This can be severely interrupted when manipulative and exploitative people are actually trying to run your life or mislead you.
In this case it’s not so much that you lack common sense as it is that people’s actions are trying to trick and take advantage of you, getting in the way of doing what’s best for you.
This is also often apparent in situations like those who join cults or extreme spiritual and religious movements, surrendering their common sense to gurus and leaders who don’t have their best interests at heart.
9) You were neglected or misled growing up
Our upbringings have a big impact on all of us, and that’s especially true of having common sense.

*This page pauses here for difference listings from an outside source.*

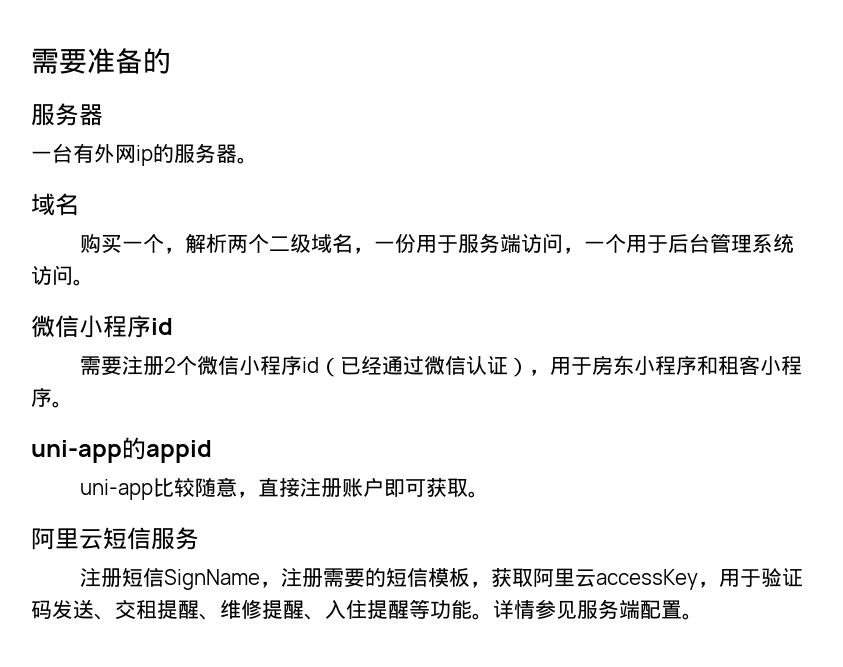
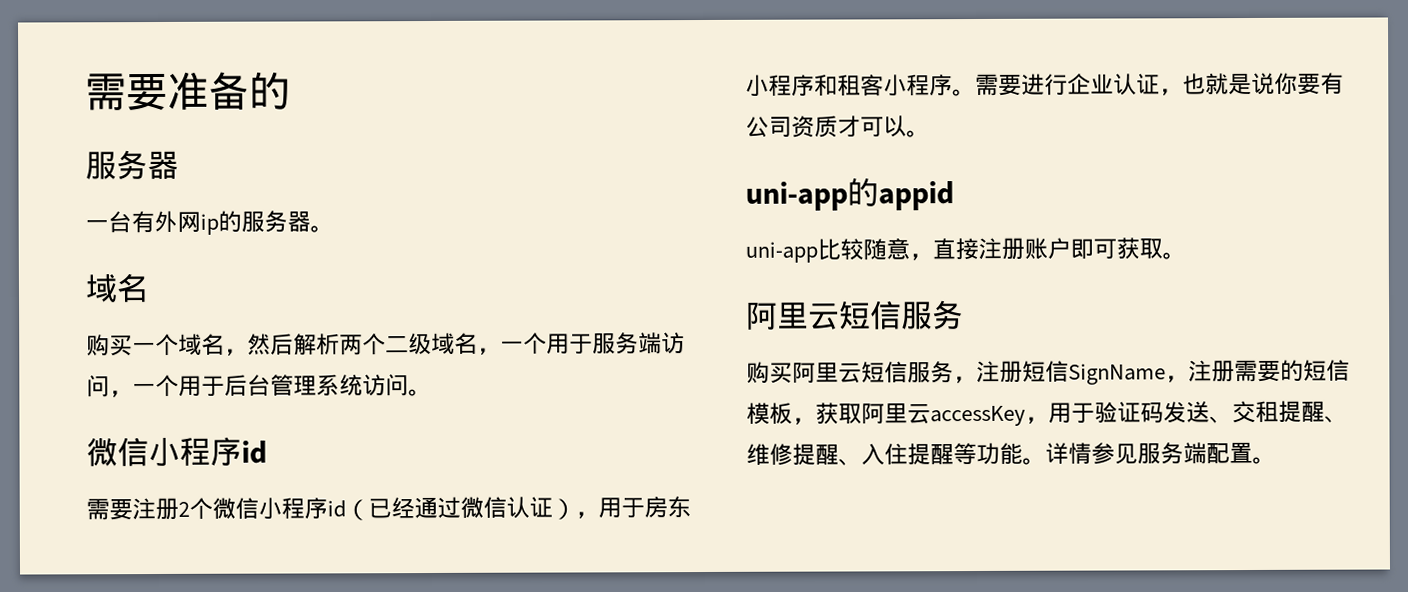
- 购买一个，解析两个二级域名，一份用于服务端访问，一个用于后台管理系统访问。
+ 购买一个域名，然后解析两个二级域名，一个用于服务端访问，一个用于后台管理系统访问。
+ 需要进行企业认证，也就是说你要有公司资质才可以。
- 注册短信SignName，注册需要的短信模板，获取阿里云accessKey，用于验证码发送、交租提醒、维修提醒、入住提醒等功能。
+ 购买阿里云短信服务，注册短信SignName，注册需要的短信模板，获取阿里云accessKey，用于验证码发送、交租提醒、维修提醒、入住提醒等功能。

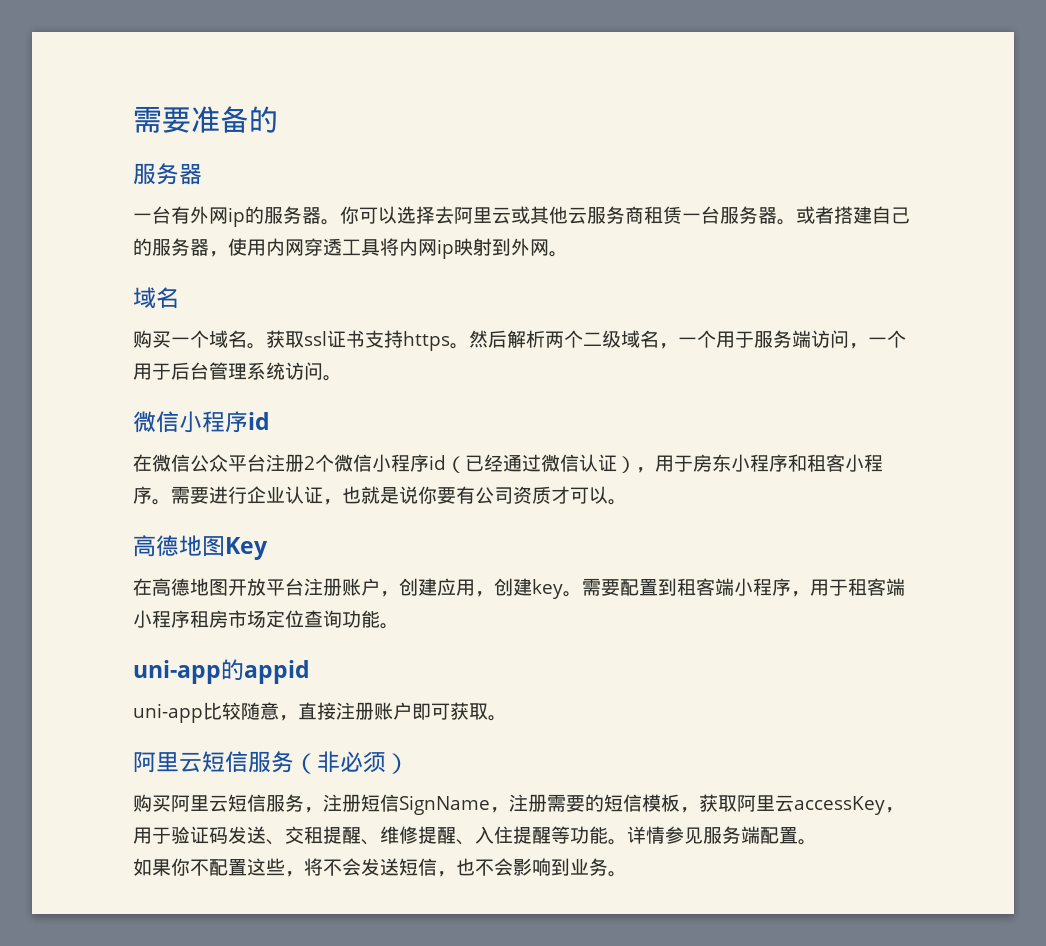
- 一台有外网ip的服务器。
+ 一台有外网ip的服务器。你可以选择去阿里云或其他云服务商租赁一台服务器。或者搭建自己的服务器，使用内网穿透工具将内网ip映射到外网。
  域名
- 购买一个域名，然后解析两个二级域名，一个用于服务端访问，一个用于后台管理系统访问。
+ 购买一个域名。获取ssl证书支持https。然后解析两个二级域名，一个用于服务端访问，一个用于后台管理系统访问。
- 需要注册2个微信小程序id（已经通过微信认证），用于房东小程序和租客小程序。
+ 在微信公众平台注册2个微信小程序id（已经通过微信认证），用于房东小程序和租客小程序。
+ 高德地图Key
+ 在高德地图开放平台注册账户，创建应用，创建key。需要配置到租客端小程序，用于租客端小程序租房市场定位查询功能。
  uni-app比较随意，直接注册账户即可获取。
- 阿里云短信服务
+ 阿里云短信服务（非必须）
+ 如果你不配置这些，将不会发送短信，也不会影响到业务。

If your parents were absent often while you grew up, you may have simply not learned many basic tasks and responsibilities in life that lead to common sense.
Alternately, if you had “helicopter parents” who over-doted on you, then the ability to do things for yourself may have been stunted.
When somebody else is waiting on you hand and foot, it’s not as likely that you’re going to develop a self-motivated and can-do attitude.
10) You see the world through a victim mentality
The problem about having a victim mentality is that it traps us and leads to having very low common sense.
When you get drunk on the cheap wine of tragedy you see yourself as the uniquely disadvantaged and unlucky victim of life.
This leads directly into misreading situations, people, romantic interactions, business opportunities and more.
Everything in life is shadowed by a dark cloud hanging over you, at least you think it is.
And this makes you do stupid things, including self-sabotage, complaining excessively and passing up opportunities that come your way because they don’t fit “the pattern” of failure you’ve written for yourself.
The victim mentality isn’t easy to get out of, but doing so involves breaking the habit.
The truth is that “victimizing yourself is a habit,” as Healthy Gamer explains here:
Hey you, you’re grounded
The best way to find more common sense is to start living life in a more grounded way.
This means less involvement and dedication to the thoughts in your head, and more involvement and dedication to the daily reality around you.
It means getting invested in our job, in our family and friends and in the duties that we choose to ourselves and those around us.
Common sense comes about from action and learning our way around the practicalities of life.
It’s all about staying grounded.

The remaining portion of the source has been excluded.